What you are asked to do:
Among the lines below, restate word for word only those from the line with "[31,124,44,134] ☐ -> [79,109,91,120] ☑" through the line with "(91, 671) none", with both end lines kept.

Data shown:
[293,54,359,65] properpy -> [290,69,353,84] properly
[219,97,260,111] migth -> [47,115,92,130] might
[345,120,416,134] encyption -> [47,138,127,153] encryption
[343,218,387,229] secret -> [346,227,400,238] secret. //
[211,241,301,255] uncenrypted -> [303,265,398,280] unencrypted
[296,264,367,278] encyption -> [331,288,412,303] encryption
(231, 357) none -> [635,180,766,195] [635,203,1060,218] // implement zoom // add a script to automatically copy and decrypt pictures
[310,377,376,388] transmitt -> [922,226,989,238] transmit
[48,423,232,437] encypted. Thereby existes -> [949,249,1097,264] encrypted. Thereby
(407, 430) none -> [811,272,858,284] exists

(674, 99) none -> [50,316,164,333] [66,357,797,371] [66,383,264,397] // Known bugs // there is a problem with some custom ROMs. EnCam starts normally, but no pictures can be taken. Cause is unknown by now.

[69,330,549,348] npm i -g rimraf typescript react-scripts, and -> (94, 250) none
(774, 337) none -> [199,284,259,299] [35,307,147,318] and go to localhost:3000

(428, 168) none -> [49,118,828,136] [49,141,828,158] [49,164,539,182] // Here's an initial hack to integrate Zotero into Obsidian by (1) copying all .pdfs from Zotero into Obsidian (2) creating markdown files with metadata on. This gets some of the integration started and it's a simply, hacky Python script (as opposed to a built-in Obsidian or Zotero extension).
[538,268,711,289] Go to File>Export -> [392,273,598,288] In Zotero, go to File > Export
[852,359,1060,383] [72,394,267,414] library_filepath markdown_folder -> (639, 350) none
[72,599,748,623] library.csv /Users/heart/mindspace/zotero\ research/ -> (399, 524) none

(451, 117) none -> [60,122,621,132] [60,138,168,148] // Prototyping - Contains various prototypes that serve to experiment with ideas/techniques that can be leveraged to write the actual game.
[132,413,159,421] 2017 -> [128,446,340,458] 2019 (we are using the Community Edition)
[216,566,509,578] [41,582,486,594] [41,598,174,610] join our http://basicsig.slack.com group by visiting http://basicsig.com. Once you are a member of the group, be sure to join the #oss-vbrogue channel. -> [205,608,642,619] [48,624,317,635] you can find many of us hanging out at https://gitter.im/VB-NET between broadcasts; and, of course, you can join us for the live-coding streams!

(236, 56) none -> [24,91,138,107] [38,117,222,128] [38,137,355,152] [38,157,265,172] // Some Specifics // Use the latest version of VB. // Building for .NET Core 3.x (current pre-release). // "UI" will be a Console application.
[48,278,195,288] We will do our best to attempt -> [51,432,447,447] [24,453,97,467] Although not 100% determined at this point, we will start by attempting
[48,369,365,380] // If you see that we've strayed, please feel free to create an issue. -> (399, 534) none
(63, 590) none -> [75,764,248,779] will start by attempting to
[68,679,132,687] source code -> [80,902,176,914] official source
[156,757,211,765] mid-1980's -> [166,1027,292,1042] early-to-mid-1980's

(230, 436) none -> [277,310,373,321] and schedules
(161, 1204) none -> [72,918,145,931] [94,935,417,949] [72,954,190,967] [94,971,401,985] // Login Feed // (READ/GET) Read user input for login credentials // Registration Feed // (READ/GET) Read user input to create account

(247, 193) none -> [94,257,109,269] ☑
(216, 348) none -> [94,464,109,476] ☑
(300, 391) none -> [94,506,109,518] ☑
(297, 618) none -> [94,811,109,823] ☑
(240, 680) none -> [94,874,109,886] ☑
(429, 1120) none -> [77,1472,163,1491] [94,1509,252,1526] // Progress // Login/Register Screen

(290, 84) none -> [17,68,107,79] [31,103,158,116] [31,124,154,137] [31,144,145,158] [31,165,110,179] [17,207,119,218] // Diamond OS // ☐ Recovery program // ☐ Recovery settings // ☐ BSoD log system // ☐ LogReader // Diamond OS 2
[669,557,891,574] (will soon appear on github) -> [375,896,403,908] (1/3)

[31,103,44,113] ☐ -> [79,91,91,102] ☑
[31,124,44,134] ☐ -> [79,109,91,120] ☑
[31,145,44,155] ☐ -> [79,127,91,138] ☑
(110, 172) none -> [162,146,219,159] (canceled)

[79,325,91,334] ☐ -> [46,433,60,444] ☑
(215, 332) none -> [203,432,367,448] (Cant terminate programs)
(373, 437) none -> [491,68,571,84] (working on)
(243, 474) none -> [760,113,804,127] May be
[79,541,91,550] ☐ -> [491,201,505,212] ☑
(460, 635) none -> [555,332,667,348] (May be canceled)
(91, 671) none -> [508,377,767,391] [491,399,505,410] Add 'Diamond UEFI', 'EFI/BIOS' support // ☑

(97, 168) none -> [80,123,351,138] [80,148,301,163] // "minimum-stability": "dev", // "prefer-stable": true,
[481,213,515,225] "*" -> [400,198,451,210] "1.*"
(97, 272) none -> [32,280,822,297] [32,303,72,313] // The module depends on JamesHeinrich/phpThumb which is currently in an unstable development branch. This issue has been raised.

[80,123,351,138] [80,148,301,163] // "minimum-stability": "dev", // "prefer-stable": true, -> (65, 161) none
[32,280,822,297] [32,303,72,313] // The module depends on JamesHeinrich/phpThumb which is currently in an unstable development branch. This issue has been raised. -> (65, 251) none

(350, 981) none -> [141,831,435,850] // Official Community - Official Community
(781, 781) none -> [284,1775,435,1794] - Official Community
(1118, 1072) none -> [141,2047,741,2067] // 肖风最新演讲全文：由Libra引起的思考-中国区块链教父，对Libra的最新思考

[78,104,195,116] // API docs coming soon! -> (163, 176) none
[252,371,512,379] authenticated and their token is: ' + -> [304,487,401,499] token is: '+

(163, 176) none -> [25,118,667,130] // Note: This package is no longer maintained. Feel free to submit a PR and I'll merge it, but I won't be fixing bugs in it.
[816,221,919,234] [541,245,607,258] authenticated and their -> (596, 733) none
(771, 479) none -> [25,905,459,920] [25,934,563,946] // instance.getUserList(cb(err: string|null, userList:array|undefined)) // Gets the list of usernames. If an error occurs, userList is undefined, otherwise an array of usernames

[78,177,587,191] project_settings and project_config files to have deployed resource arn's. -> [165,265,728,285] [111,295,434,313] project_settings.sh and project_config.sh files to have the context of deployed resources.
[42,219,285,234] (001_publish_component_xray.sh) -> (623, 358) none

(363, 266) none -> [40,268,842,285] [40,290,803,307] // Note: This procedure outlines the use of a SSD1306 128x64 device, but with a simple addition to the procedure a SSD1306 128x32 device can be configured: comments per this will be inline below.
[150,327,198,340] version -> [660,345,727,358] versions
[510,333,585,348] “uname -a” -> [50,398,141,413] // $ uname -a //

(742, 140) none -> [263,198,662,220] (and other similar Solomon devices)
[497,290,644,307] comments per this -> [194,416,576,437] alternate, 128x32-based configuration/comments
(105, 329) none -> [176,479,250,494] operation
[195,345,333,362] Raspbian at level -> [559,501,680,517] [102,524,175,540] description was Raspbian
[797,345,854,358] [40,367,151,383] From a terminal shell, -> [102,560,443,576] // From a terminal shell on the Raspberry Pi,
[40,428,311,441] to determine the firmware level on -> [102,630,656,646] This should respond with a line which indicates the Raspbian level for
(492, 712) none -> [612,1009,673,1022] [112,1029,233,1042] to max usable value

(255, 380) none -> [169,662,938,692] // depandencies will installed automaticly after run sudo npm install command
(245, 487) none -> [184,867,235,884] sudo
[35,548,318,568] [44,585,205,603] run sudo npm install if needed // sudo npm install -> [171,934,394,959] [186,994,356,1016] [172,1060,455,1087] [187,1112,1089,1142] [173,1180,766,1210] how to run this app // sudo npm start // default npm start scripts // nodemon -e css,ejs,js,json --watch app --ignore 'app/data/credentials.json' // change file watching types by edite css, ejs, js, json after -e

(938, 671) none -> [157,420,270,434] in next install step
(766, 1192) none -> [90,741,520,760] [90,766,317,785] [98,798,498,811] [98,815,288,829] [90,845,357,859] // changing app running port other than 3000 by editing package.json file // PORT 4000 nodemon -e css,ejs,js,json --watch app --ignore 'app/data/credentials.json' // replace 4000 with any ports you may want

Reply:
[31,124,44,134] ☐ -> [79,109,91,120] ☑
[31,145,44,155] ☐ -> [79,127,91,138] ☑
(110, 172) none -> [162,146,219,159] (canceled)

[79,325,91,334] ☐ -> [46,433,60,444] ☑
(215, 332) none -> [203,432,367,448] (Cant terminate programs)
(373, 437) none -> [491,68,571,84] (working on)
(243, 474) none -> [760,113,804,127] May be
[79,541,91,550] ☐ -> [491,201,505,212] ☑
(460, 635) none -> [555,332,667,348] (May be canceled)
(91, 671) none -> [508,377,767,391] [491,399,505,410] Add 'Diamond UEFI', 'EFI/BIOS' support // ☑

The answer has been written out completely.